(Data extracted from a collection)
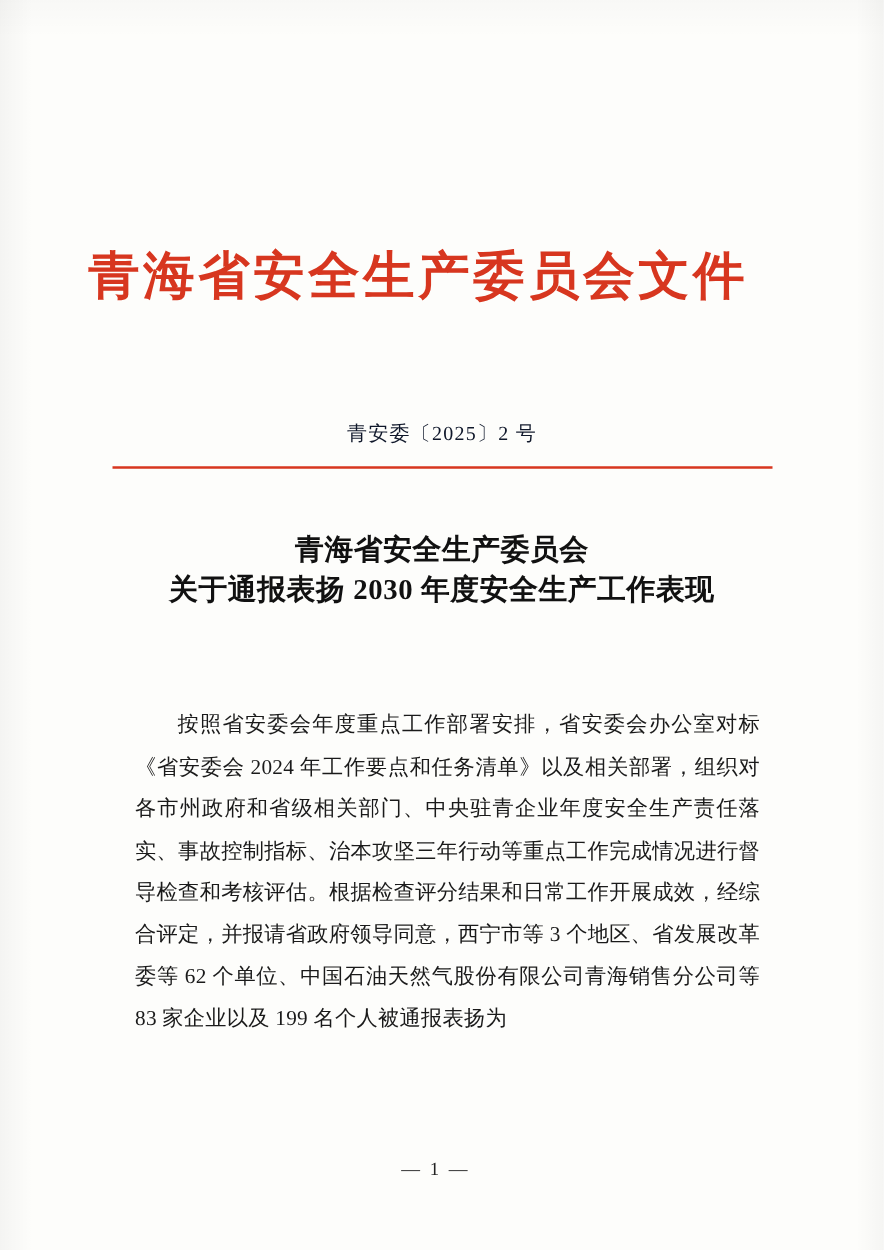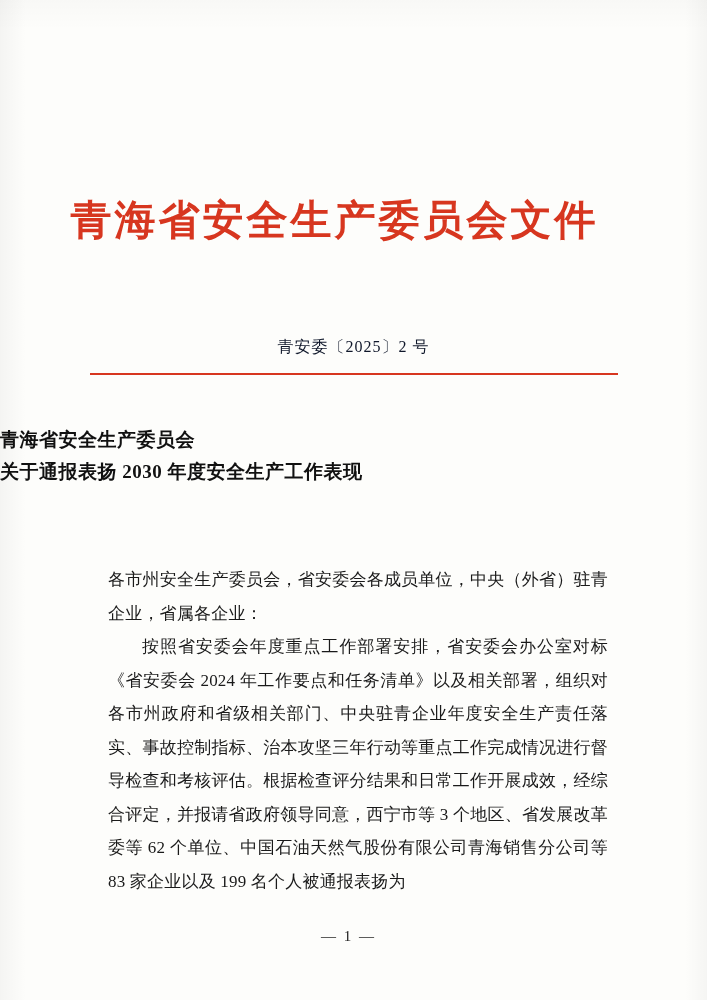--- a/index.html
+++ b/index.html
@@ -70,9 +70,9 @@
     top: 424px;
     left: 0;
     width: 707px;
-    text-align: left;
+    text-align: center;
     font-weight: bold;
-    font-size: 19px;
+    font-size: 23px;
     line-height: 32px;
     letter-spacing: 0.5px;
     color: #111;

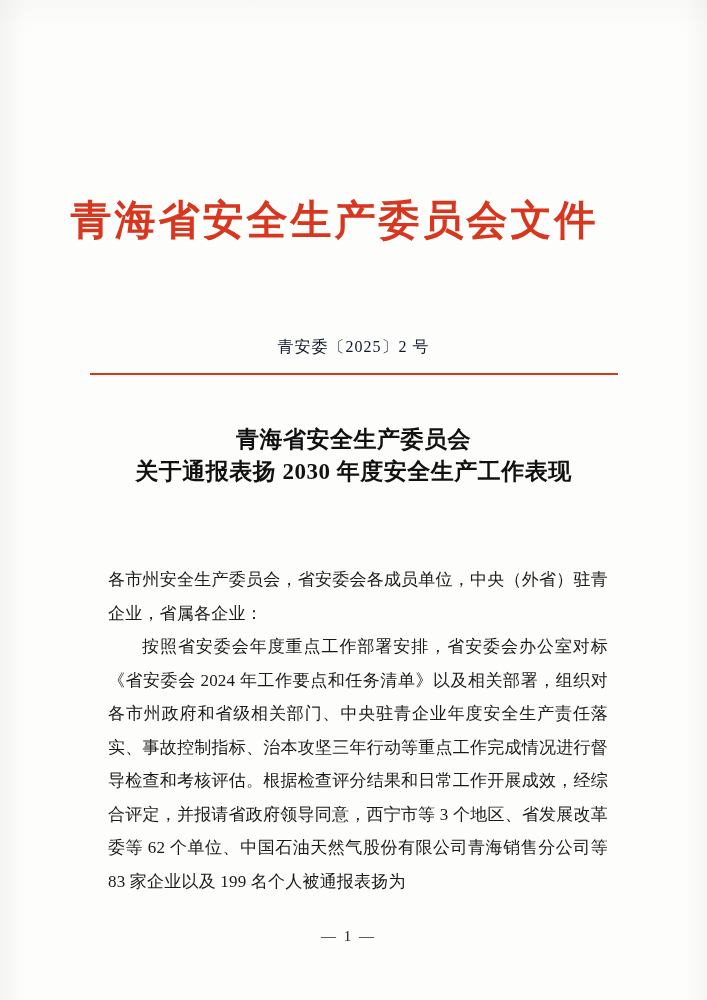--- a/index.html
+++ b/index.html
@@ -126,7 +126,6 @@
   </div>
 
   <div class="body-block">
-    <p>各市州安全生产委员会，省安委会各成员单位，中央（外省）驻青企业，省属各企业：</p>
     <p class="indent">按照省安委会年度重点工作部署安排，省安委会办公室对标《省安委会 2024 年工作要点和任务清单》以及相关部署，组织对各市州政府和省级相关部门、中央驻青企业年度安全生产责任落实、事故控制指标、治本攻坚三年行动等重点工作完成情况进行督导检查和考核评估。根据检查评分结果和日常工作开展成效，经综合评定，并报请省政府领导同意，西宁市等 3 个地区、省发展改革委等 62 个单位、中国石油天然气股份有限公司青海销售分公司等 83 家企业以及 199 名个人被通报表扬为</p>
   </div>
 

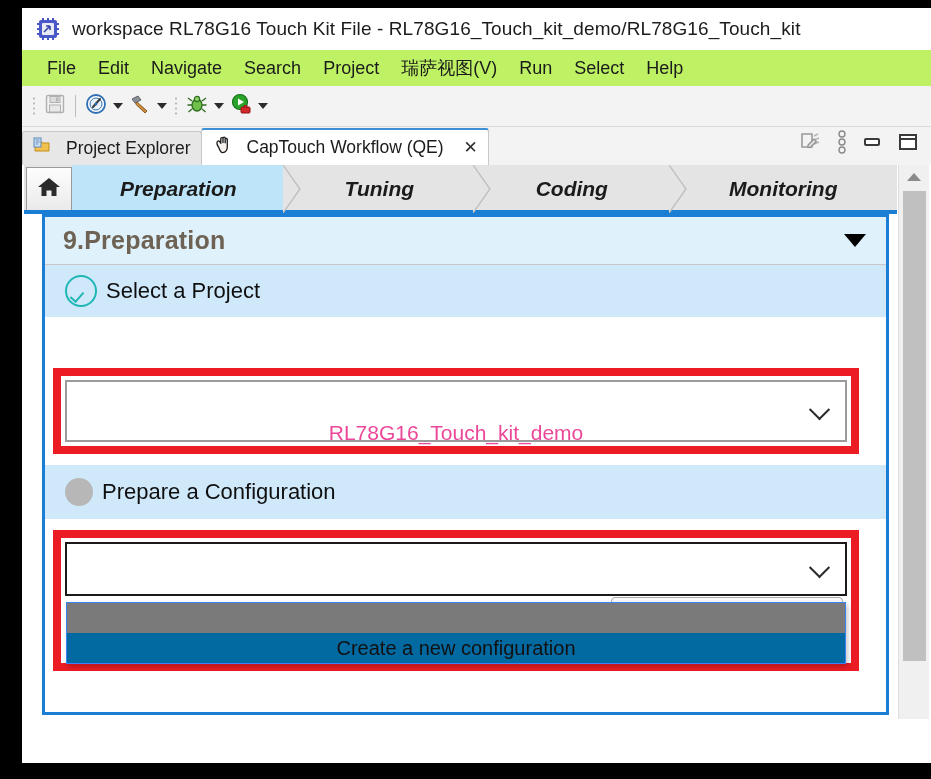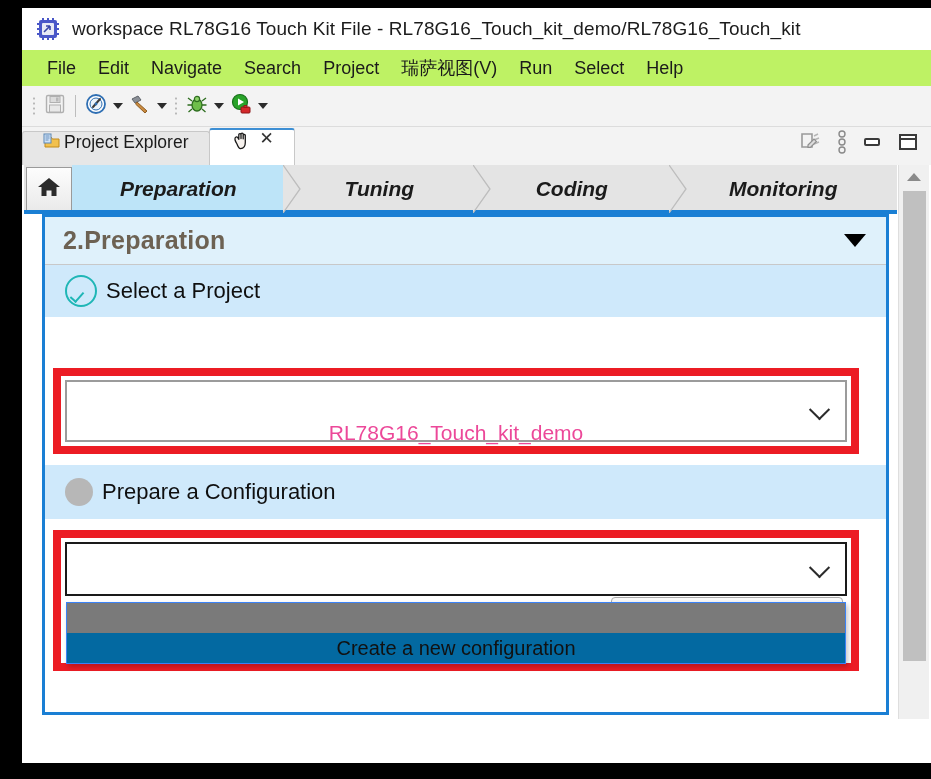--- a/index.html
+++ b/index.html
@@ -53,7 +53,7 @@
     position:relative;
   }
   .tab{
-    height:33px;display:flex;gap:1px;padding:0 20px;
+    height:33px;display:flex;align-items:center;gap:13px;padding:0 10px;
     font-size:17.5px;color:#1b1b1b;border:1px solid #c8c8c8;border-bottom:none;
     background:#e7e7e7;margin-right:-1px;white-space:nowrap;
     border-radius:3px 3px 0 0;

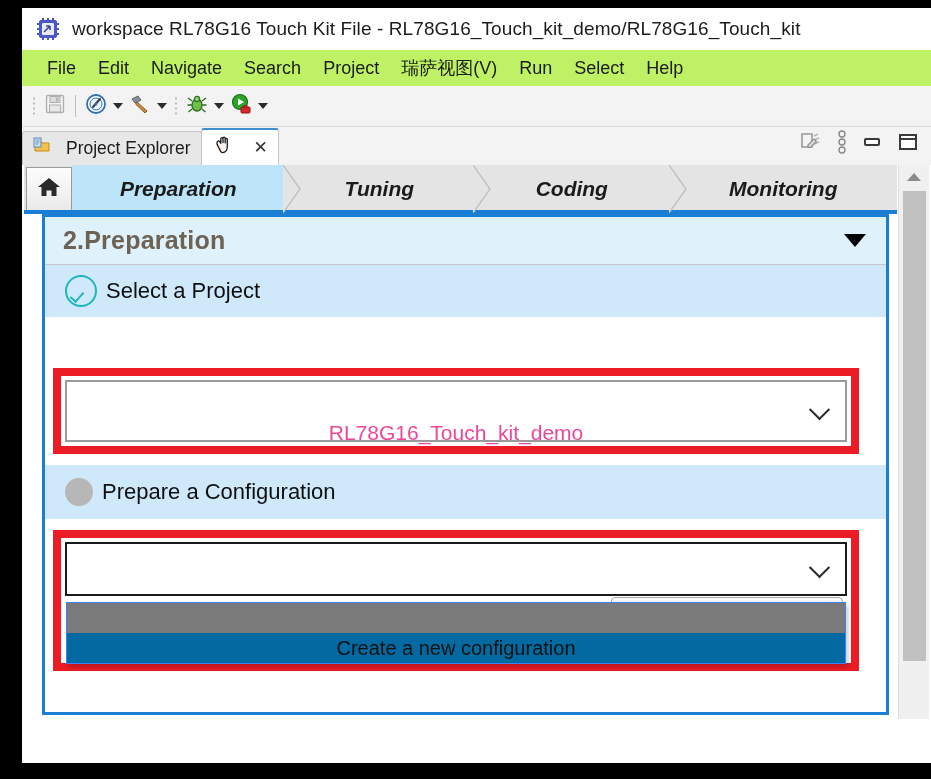--- a/index.html
+++ b/index.html
@@ -296,6 +296,7 @@
                    C15.3 16.4 13.2 18.6 10.6 18.6 C9 18.6 8 17 7 14 Z" fill="#f7f2ee" stroke="#1a1a1a" stroke-width="1.3" stroke-linejoin="round"></path>
         </svg>
       </span>
+      <span>CapTouch Workflow (QE)</span>
       <span class="tab-close">✕</span>
     </div>
 

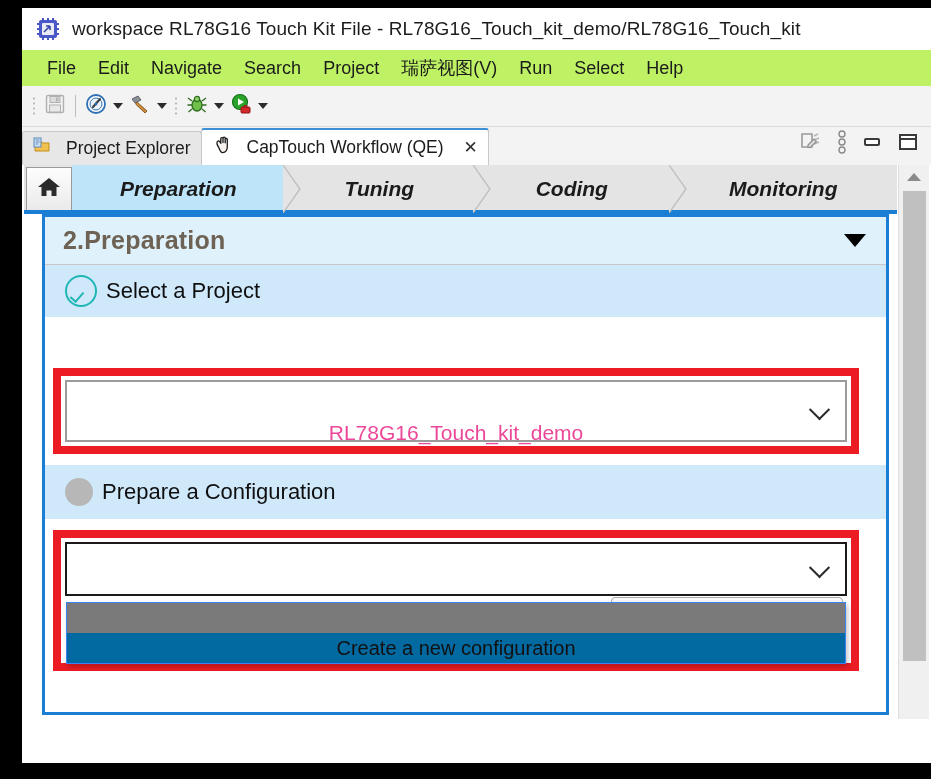--- a/index.html
+++ b/index.html
@@ -383,7 +383,7 @@
     <div class="prep-panel">
 
       <div class="prep-header">
-        <span class="prep-title">2.Preparation</span>
+        <span class="prep-title">9.Preparation</span>
         <i class="tri-collapse"></i>
       </div>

Your instructions: Leaving the pictures aside, output each entry above exactly as written.

Written response:
--- a/index.html
+++ b/index.html
@@ -70,9 +70,9 @@
     top: 424px;
     left: 0;
     width: 707px;
-    text-align: left;
+    text-align: center;
     font-weight: bold;
-    font-size: 19px;
+    font-size: 23px;
     line-height: 32px;
     letter-spacing: 0.5px;
     color: #111;

--- a/index.html
+++ b/index.html
@@ -126,7 +126,6 @@
   </div>
 
   <div class="body-block">
-    <p>各市州安全生产委员会，省安委会各成员单位，中央（外省）驻青企业，省属各企业：</p>
     <p class="indent">按照省安委会年度重点工作部署安排，省安委会办公室对标《省安委会 2024 年工作要点和任务清单》以及相关部署，组织对各市州政府和省级相关部门、中央驻青企业年度安全生产责任落实、事故控制指标、治本攻坚三年行动等重点工作完成情况进行督导检查和考核评估。根据检查评分结果和日常工作开展成效，经综合评定，并报请省政府领导同意，西宁市等 3 个地区、省发展改革委等 62 个单位、中国石油天然气股份有限公司青海销售分公司等 83 家企业以及 199 名个人被通报表扬为</p>
   </div>
 

--- a/index.html
+++ b/index.html
@@ -53,7 +53,7 @@
     position:relative;
   }
   .tab{
-    height:33px;display:flex;gap:1px;padding:0 20px;
+    height:33px;display:flex;align-items:center;gap:13px;padding:0 10px;
     font-size:17.5px;color:#1b1b1b;border:1px solid #c8c8c8;border-bottom:none;
     background:#e7e7e7;margin-right:-1px;white-space:nowrap;
     border-radius:3px 3px 0 0;

--- a/index.html
+++ b/index.html
@@ -296,6 +296,7 @@
                    C15.3 16.4 13.2 18.6 10.6 18.6 C9 18.6 8 17 7 14 Z" fill="#f7f2ee" stroke="#1a1a1a" stroke-width="1.3" stroke-linejoin="round"></path>
         </svg>
       </span>
+      <span>CapTouch Workflow (QE)</span>
       <span class="tab-close">✕</span>
     </div>
 

--- a/index.html
+++ b/index.html
@@ -383,7 +383,7 @@
     <div class="prep-panel">
 
       <div class="prep-header">
-        <span class="prep-title">2.Preparation</span>
+        <span class="prep-title">9.Preparation</span>
         <i class="tri-collapse"></i>
       </div>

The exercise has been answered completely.